EXERCISE BRIEF
Return each line below exactly as it reads, and omit any image in it.

Stored data:
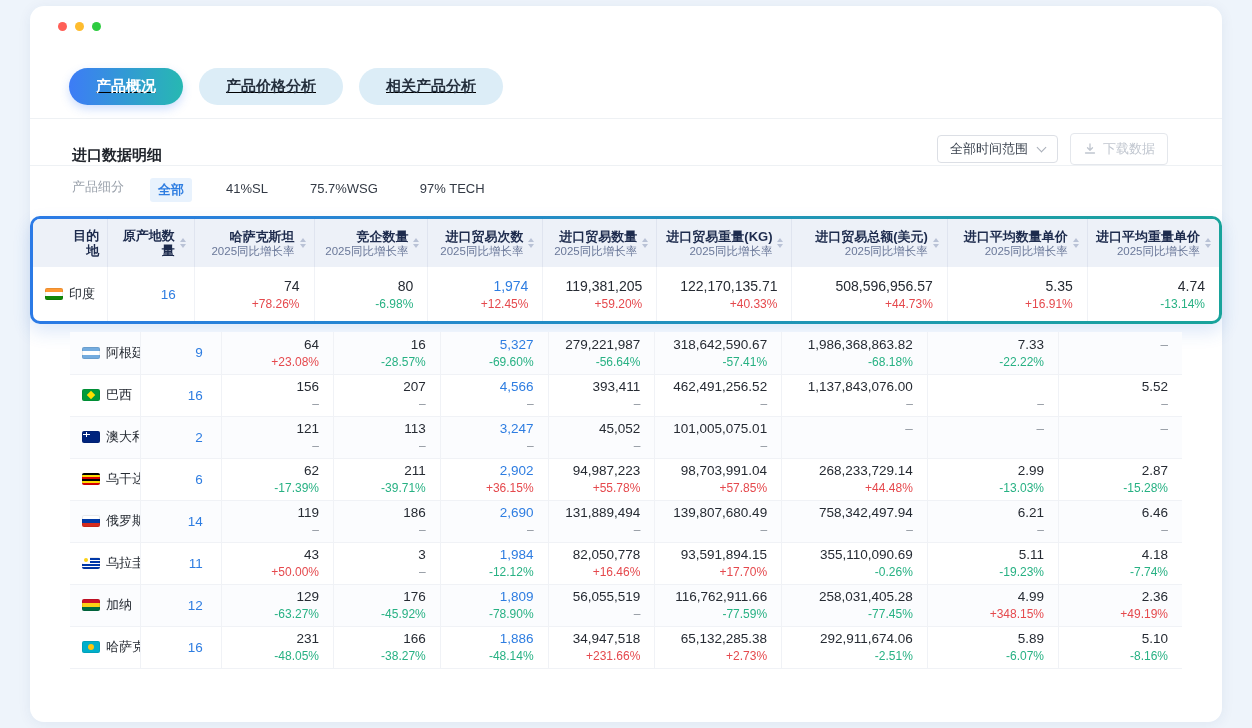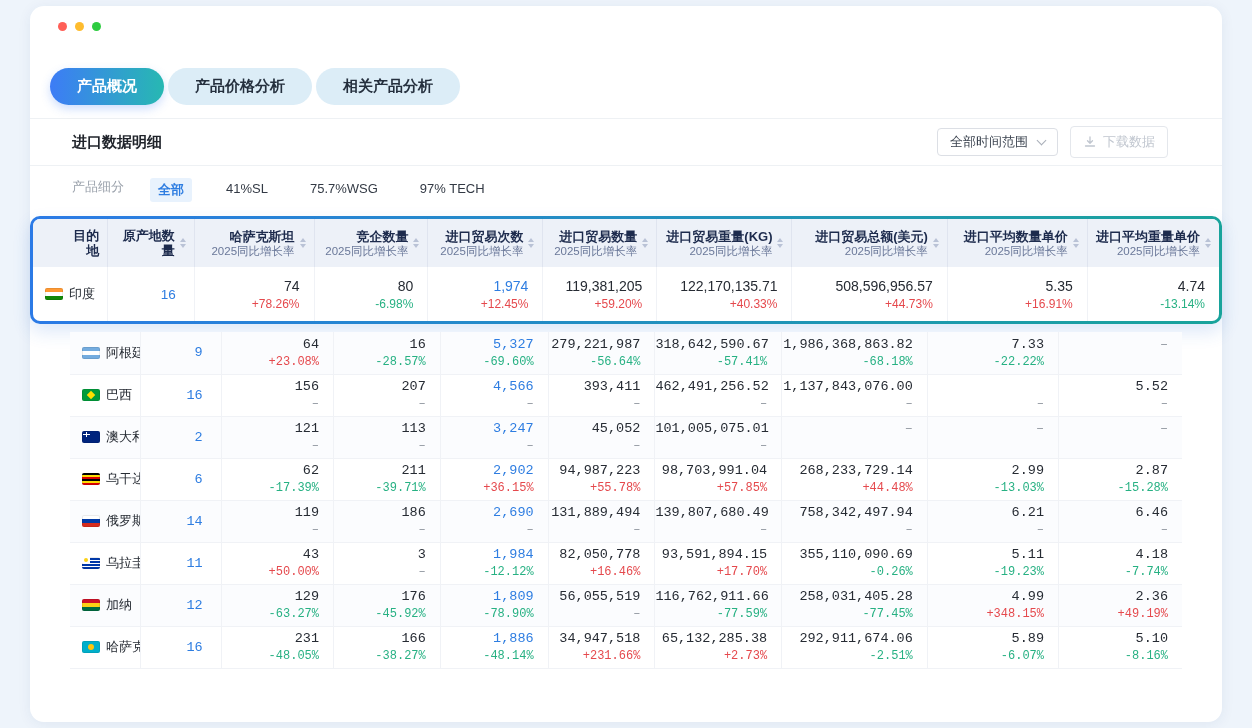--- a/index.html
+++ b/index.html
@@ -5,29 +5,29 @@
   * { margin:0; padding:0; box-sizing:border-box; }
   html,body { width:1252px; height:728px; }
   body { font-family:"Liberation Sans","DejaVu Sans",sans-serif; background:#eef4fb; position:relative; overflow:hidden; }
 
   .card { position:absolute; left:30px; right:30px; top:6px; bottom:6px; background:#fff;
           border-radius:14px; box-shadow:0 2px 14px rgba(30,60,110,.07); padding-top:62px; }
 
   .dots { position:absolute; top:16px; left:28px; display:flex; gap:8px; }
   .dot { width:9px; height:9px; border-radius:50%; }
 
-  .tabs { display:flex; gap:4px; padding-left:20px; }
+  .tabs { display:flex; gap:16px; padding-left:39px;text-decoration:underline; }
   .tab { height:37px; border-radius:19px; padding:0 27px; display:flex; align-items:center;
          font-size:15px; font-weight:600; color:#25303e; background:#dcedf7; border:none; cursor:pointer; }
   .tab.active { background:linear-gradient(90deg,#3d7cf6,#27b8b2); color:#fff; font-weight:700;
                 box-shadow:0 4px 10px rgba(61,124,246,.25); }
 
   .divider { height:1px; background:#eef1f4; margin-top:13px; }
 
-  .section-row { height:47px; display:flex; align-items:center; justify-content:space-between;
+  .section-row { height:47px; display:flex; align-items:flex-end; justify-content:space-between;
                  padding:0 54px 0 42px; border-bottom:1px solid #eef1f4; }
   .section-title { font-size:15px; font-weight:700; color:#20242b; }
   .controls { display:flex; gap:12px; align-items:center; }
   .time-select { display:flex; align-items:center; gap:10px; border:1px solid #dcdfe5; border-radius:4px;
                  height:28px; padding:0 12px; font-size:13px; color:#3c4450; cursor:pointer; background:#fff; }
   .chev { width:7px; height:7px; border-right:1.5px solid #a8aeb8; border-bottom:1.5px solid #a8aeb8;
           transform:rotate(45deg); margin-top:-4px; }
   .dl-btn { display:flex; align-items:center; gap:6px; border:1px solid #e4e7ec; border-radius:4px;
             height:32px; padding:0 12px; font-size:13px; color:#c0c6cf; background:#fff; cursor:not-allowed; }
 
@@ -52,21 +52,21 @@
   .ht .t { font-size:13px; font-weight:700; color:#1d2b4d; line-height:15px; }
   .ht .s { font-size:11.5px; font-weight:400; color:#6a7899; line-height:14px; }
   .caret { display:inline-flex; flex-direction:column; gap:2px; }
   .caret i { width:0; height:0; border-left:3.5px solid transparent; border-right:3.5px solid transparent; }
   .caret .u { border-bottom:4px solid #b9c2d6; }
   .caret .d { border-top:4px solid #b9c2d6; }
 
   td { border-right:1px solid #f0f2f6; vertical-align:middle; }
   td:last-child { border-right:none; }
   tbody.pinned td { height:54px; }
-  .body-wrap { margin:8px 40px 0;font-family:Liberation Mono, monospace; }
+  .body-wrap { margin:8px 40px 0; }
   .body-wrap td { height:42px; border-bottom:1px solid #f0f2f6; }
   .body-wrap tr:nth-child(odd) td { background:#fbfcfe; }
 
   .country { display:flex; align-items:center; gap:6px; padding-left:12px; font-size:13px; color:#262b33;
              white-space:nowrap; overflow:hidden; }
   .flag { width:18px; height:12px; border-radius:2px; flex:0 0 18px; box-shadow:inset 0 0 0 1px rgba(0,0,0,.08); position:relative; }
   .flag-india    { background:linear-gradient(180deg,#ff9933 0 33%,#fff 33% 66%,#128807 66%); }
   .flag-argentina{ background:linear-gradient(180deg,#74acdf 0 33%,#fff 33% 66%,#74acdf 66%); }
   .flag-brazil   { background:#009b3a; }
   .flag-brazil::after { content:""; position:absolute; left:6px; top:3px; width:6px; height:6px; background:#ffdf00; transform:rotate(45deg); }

EXPECTED ANSWER
--- a/index.html
+++ b/index.html
@@ -5,29 +5,29 @@
   * { margin:0; padding:0; box-sizing:border-box; }
   html,body { width:1252px; height:728px; }
   body { font-family:"Liberation Sans","DejaVu Sans",sans-serif; background:#eef4fb; position:relative; overflow:hidden; }
 
   .card { position:absolute; left:30px; right:30px; top:6px; bottom:6px; background:#fff;
           border-radius:14px; box-shadow:0 2px 14px rgba(30,60,110,.07); padding-top:62px; }
 
   .dots { position:absolute; top:16px; left:28px; display:flex; gap:8px; }
   .dot { width:9px; height:9px; border-radius:50%; }
 
-  .tabs { display:flex; gap:4px; padding-left:20px; }
+  .tabs { display:flex; gap:16px; padding-left:39px;text-decoration:underline; }
   .tab { height:37px; border-radius:19px; padding:0 27px; display:flex; align-items:center;
          font-size:15px; font-weight:600; color:#25303e; background:#dcedf7; border:none; cursor:pointer; }
   .tab.active { background:linear-gradient(90deg,#3d7cf6,#27b8b2); color:#fff; font-weight:700;
                 box-shadow:0 4px 10px rgba(61,124,246,.25); }
 
   .divider { height:1px; background:#eef1f4; margin-top:13px; }
 
-  .section-row { height:47px; display:flex; align-items:center; justify-content:space-between;
+  .section-row { height:47px; display:flex; align-items:flex-end; justify-content:space-between;
                  padding:0 54px 0 42px; border-bottom:1px solid #eef1f4; }
   .section-title { font-size:15px; font-weight:700; color:#20242b; }
   .controls { display:flex; gap:12px; align-items:center; }
   .time-select { display:flex; align-items:center; gap:10px; border:1px solid #dcdfe5; border-radius:4px;
                  height:28px; padding:0 12px; font-size:13px; color:#3c4450; cursor:pointer; background:#fff; }
   .chev { width:7px; height:7px; border-right:1.5px solid #a8aeb8; border-bottom:1.5px solid #a8aeb8;
           transform:rotate(45deg); margin-top:-4px; }
   .dl-btn { display:flex; align-items:center; gap:6px; border:1px solid #e4e7ec; border-radius:4px;
             height:32px; padding:0 12px; font-size:13px; color:#c0c6cf; background:#fff; cursor:not-allowed; }
 
@@ -52,21 +52,21 @@
   .ht .t { font-size:13px; font-weight:700; color:#1d2b4d; line-height:15px; }
   .ht .s { font-size:11.5px; font-weight:400; color:#6a7899; line-height:14px; }
   .caret { display:inline-flex; flex-direction:column; gap:2px; }
   .caret i { width:0; height:0; border-left:3.5px solid transparent; border-right:3.5px solid transparent; }
   .caret .u { border-bottom:4px solid #b9c2d6; }
   .caret .d { border-top:4px solid #b9c2d6; }
 
   td { border-right:1px solid #f0f2f6; vertical-align:middle; }
   td:last-child { border-right:none; }
   tbody.pinned td { height:54px; }
-  .body-wrap { margin:8px 40px 0;font-family:Liberation Mono, monospace; }
+  .body-wrap { margin:8px 40px 0; }
   .body-wrap td { height:42px; border-bottom:1px solid #f0f2f6; }
   .body-wrap tr:nth-child(odd) td { background:#fbfcfe; }
 
   .country { display:flex; align-items:center; gap:6px; padding-left:12px; font-size:13px; color:#262b33;
              white-space:nowrap; overflow:hidden; }
   .flag { width:18px; height:12px; border-radius:2px; flex:0 0 18px; box-shadow:inset 0 0 0 1px rgba(0,0,0,.08); position:relative; }
   .flag-india    { background:linear-gradient(180deg,#ff9933 0 33%,#fff 33% 66%,#128807 66%); }
   .flag-argentina{ background:linear-gradient(180deg,#74acdf 0 33%,#fff 33% 66%,#74acdf 66%); }
   .flag-brazil   { background:#009b3a; }
   .flag-brazil::after { content:""; position:absolute; left:6px; top:3px; width:6px; height:6px; background:#ffdf00; transform:rotate(45deg); }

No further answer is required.